重症者用医療施設が足りないから、この内容のケースに手がつけられないというのであれば、ダイヤモンドプリンセスで対応したような臨時施設を設けて、そこに感染者が少ない県の専門科医師や自衛隊の医療班・医療施設などの応援も得るなどして、緊急時を乗り切る体制を構築するなども行われるべき。

 フランスでもアメリカでもそのような施設が最盛期には臨時に設けられていたし、ドイツなどはそうならないように最初から着々とICUや感染者病棟の拡大が図られていた。

 大阪府が先手を打ったコロナ専門病院の開設なども極めて有効な手段だろう。

 

 後者についてこれを保健所が調整、というのがそもそもおかしな話。その患者に入院が必要か否か決めるのも医療的判断。本来的あり方どおり、トリアージはプロに任せるべきだ。

 最前線の重症者管理をしている総合病院は大変な忙しさだが、逆に市井の医院などはコロナ余波で手が空いているところも多いと報道されている。そのために政府の援助を医師会が求めているほどだ。

 したがって、相談業務も、患者のトリアージ(振り分けも、医師会と早急に協議して分担を一般開業医と一般病院にオンライン診療という形で役割を分担してもらい、相応の費用をお支払いすれば三方一両得。

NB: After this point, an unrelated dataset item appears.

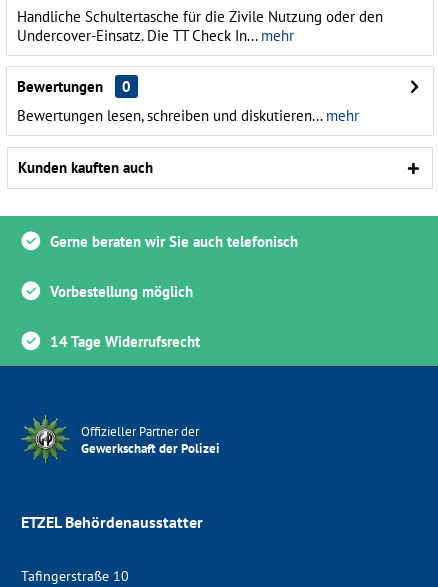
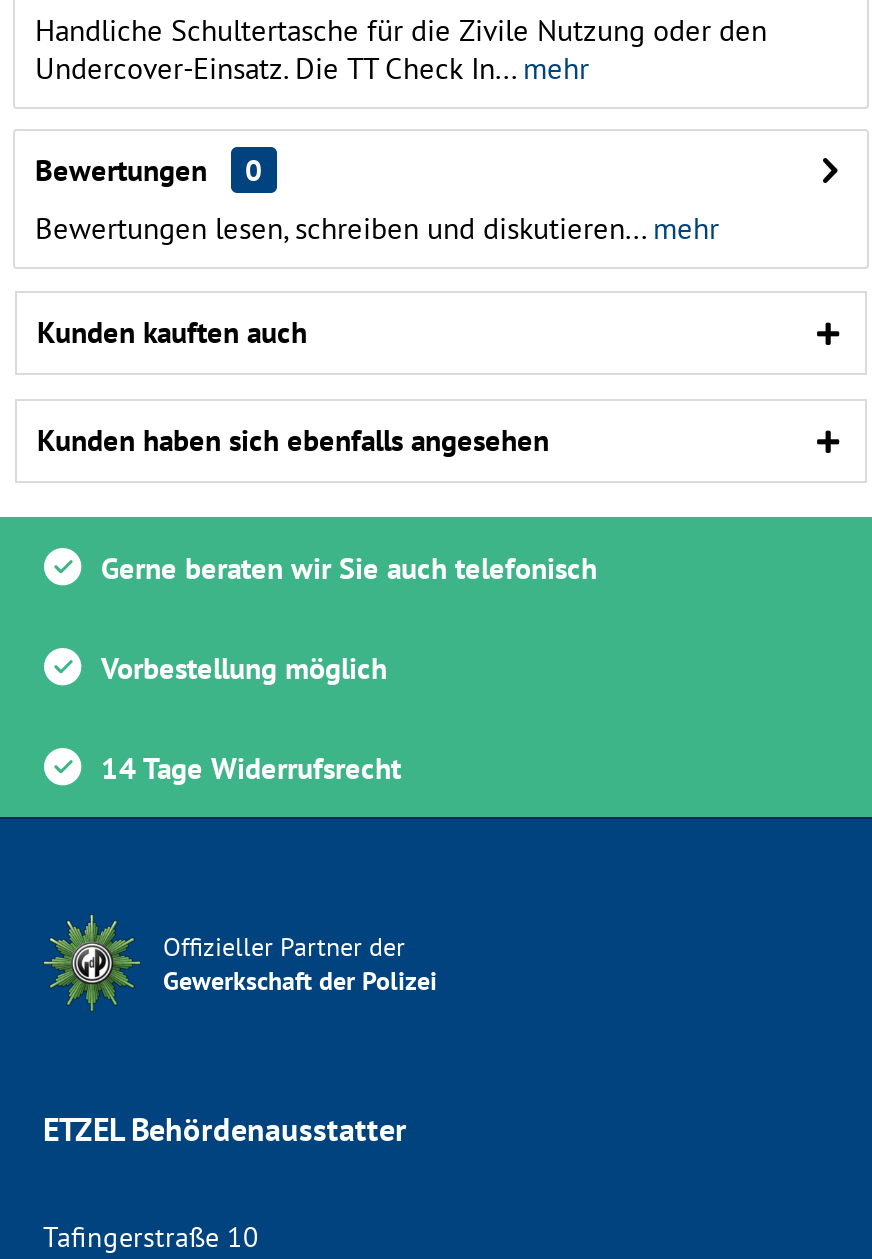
none -> [37,421,549,459] Kunden haben sich ebenfalls angesehen

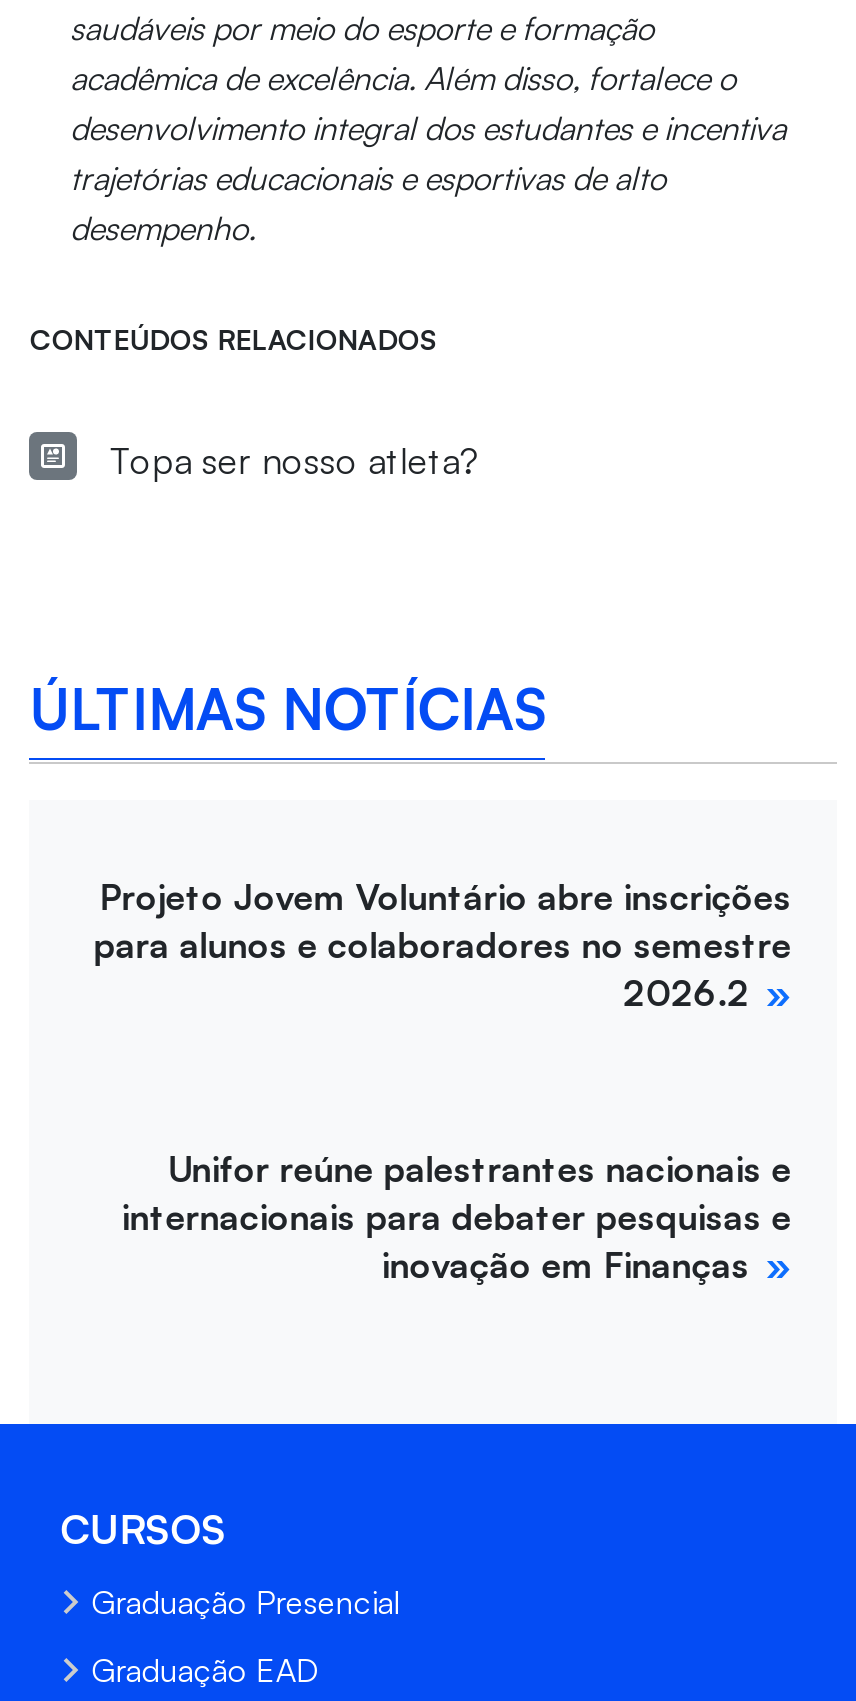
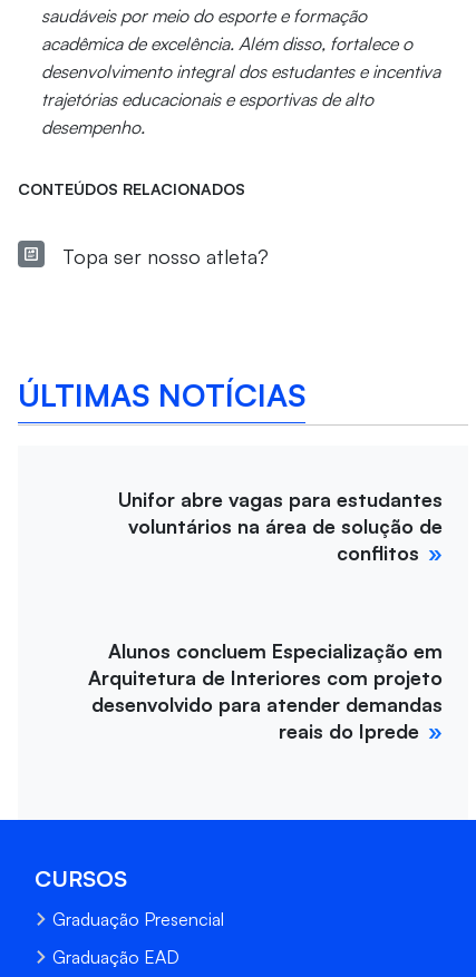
[93,873,791,1013] Projeto Jovem Voluntário abre inscrições | para alunos e colaboradores no semestre | 2026.2 -> [118,486,443,564] Unifor abre vagas para estudantes | voluntários na área de solução de | conflitos
[121,1145,791,1285] Unifor reúne palestrantes nacionais e | internacionais para debater pesquisas e | inovação em Finanças -> [88,638,443,743] Alunos concluem Especialização em | Arquitetura de Interiores com projeto | desenvolvido para atender demandas | reais do Iprede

 この筋道を作るのになぜ厚労省は手を付けようとしないのか。

 

(ケースの概要)

 男性は、咳・発熱などの症状か悪化して救急搬送されたが入院の必要はないとしてPCR検査の検体を採取して自宅に返された。しかし、咳がひどくて話もできない状態で、食事も取れていなかった。翌日、PCR検査陽性が判明し、保健所は電話問診で症状を把握していたが、「重症者から入院させる。順番がある」と説明。その次の日(最初の救急搬送の翌々日)自宅で呼吸困難となり再び救急搬送されてその日のうちにより高度な治療ができる県内の別の病院に運ばれ集中治療室で人工呼吸器を付けたがその死亡したとのことだ。